We don’t know how quickly Neal had his telephone service restored, but it was restored. Neal continued to be the Chief of Police of Faith for many years afterward. Henry Harding’s business interests continued to expand. In 1958, he purchased the Farmers State Bank in nearby Dupree. Neal and Harding must have run into each other from time to time after that, although we don’t know what might have been said between the two men. Most likely, each man made a grudging peace with the other if for no other reason than the intention to continue living in Faith. I would not have liked to have been standing nearby, though, if either man ever encountered the other in the local bar.

--Mike Crowley

September 18, 2008

Babe Mansbridge

Babe was the local cattle buyer around Thunder Butte when I was growing up. Babe was slightly built, English and scholarly looking, about 5'10”, 165 pounds, brown hair, gray eyes, and tough as rawhide.

I don't know where Babe came from or where he went - he is deceased now - but when he rode bucking horses around Thunder Butte country, he was as well known and respected as Santa Claus.

According to everything I have read, Babe was the first man to ever ride Tipperary . "Ride him" means he was the first man to ever stay on Tipperary until the end of a timed ride while obeying the rules of Saddle Bronc riding and not being thrown off the horse. Tipperary is a legend onto his own. Books have been written and records kept on this famous horse, "that couldn't be rode".

Just to fluff out the incident of Babe being the first, or only man, to ever ride Tipperary: Yakima Canutt, Cowboy star, movie actor, and director of Rebel without a Cause was alleged to have ridden Tipperary in his Thunder Butte days. However, it was also alleged that Tipperary at the time was either old and near death or sick from the constant attempts by young cowboys to ride him.

But, back to Babe Mansbridge; Babe was a cattle buyer and he first came to my attention, as a kid, because my brother Joe worked for him. Babe traveled around Thunder Butte country either on his saddle horse or in his 1937 Plymouth auto. He and my brother Joe would travel from ranch to ranch, mark the cattle they wanted to buy, arrange with local cowboys to cut out the marked cattle, drive them to a central gathering place, then ship the cattle off to the best market - usually Sioux City, Iowa or Chicago, Illinois.

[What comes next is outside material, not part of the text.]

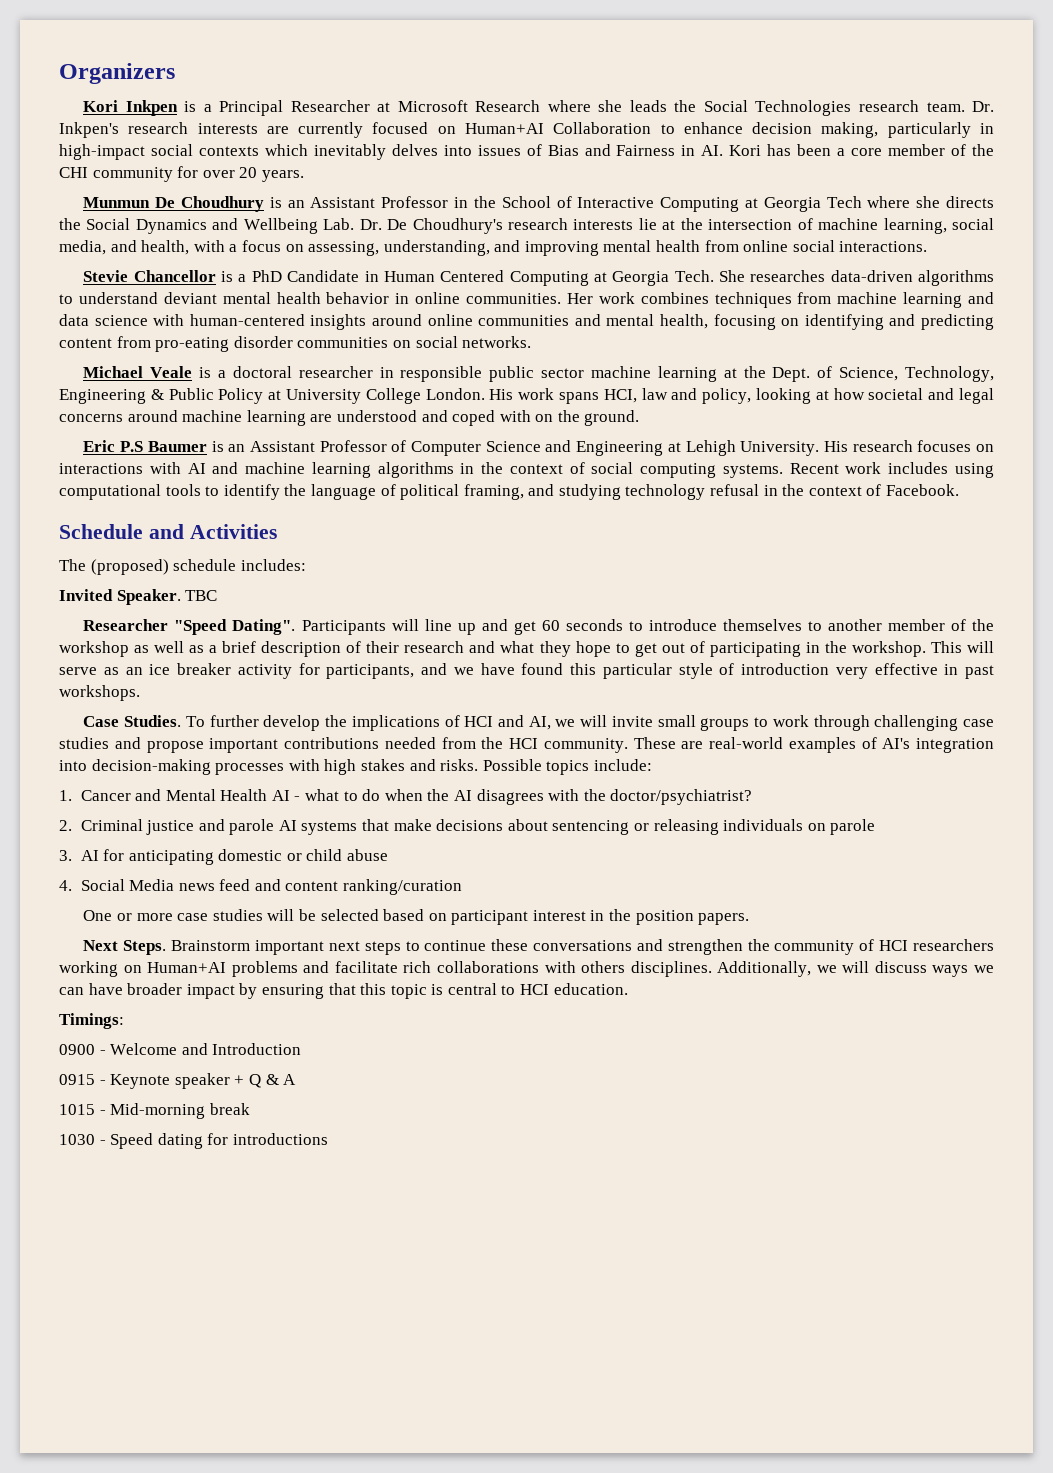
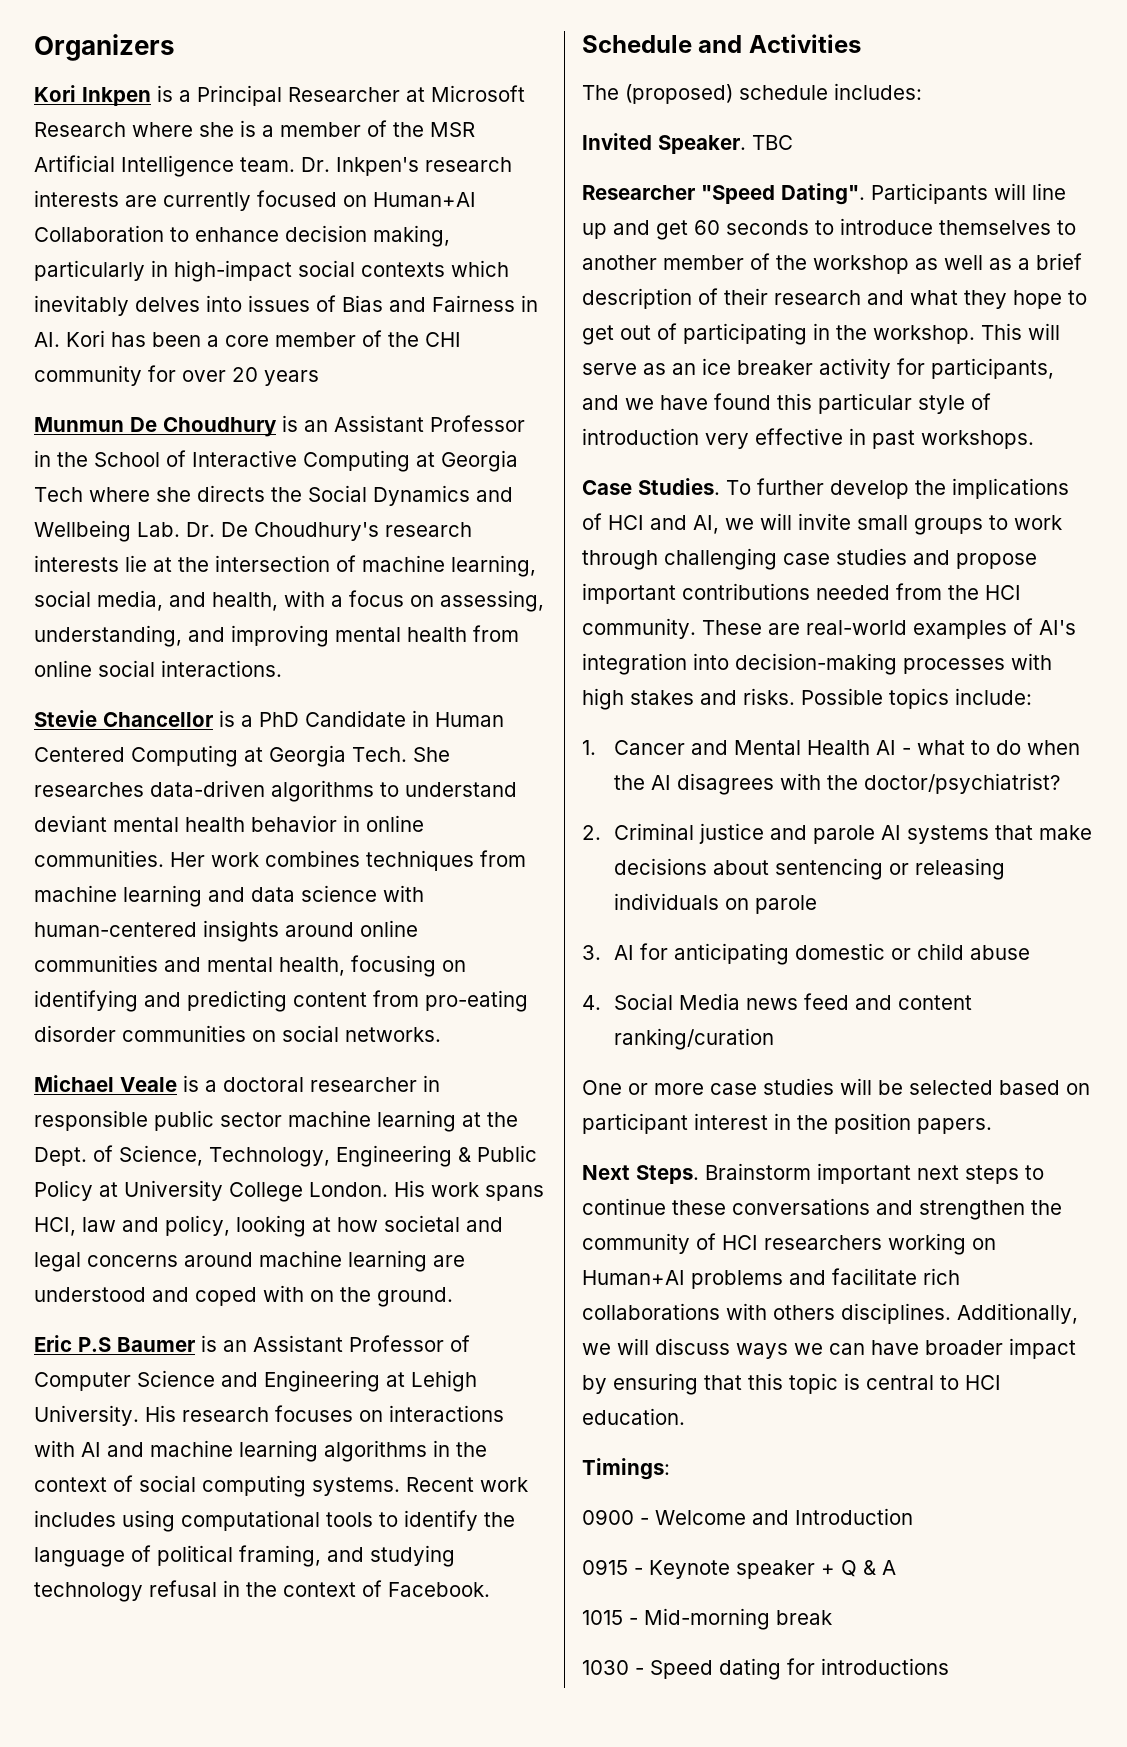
[629,100,919,116] leads the Social Technologies research -> [240,120,475,137] [34,155,234,177] is a member of the MSR Artificial Intelligence
[261,170,304,182] years. -> [264,370,319,386] years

Babe was a popular cattle buyer, he always paid a fair price, knew his cattle and handled the deal expeditiously. When one considers the mechanics of cattle buying, it becomes evident the buyer was a very intelligent man. He had to know the age of a cow, the weight and condition, and all of this he had to determine while riding past or through a herd of milling cattle. It was necessary to know these things because he sold the shipment by age and weight.

Babe had two children, to my knowledge - June who was nearly my age and Freddie who was several years younger. They were both friends of mine in high school. The last time I talked to June she lived in Spearfish, South Dakota, and Freddie lived somewhere on the East Coast.

Since my brother Joe worked for and with Babe for a long time, I guess Babe assumed that I knew cattle, so one night he had a big shipment to go out of Lemmon, on a cattle train for Chicago, and Babe gave me a nice wage to oversee the loading of the cattle train. Well, he also hired a couple of goofy guys to do the actual loading, a specialty in itself.

The long and short of this story is the two goofy guys were not taking orders from a high school kid and they proceeded to load their own way. When the train pulled out about 4:00 a.m., one poor bedraggled yearling steer was left over. There was no way for me to get him on to a moving train, so I had to go back and tell Babe the news. It did not set well with him. After all, that steer was a total loss and it probably ruined his profit on a couple of car loads of steers.

Babe Mansbridge was one of those unforgettable people who moved in and out of my life for years on and around Thunder Butte Mountain. And by the way, Babe Mansbridge eventually went on to win the World's Champion Saddle Bronc Bucking Contest of British Columbia in the mid 1930`s.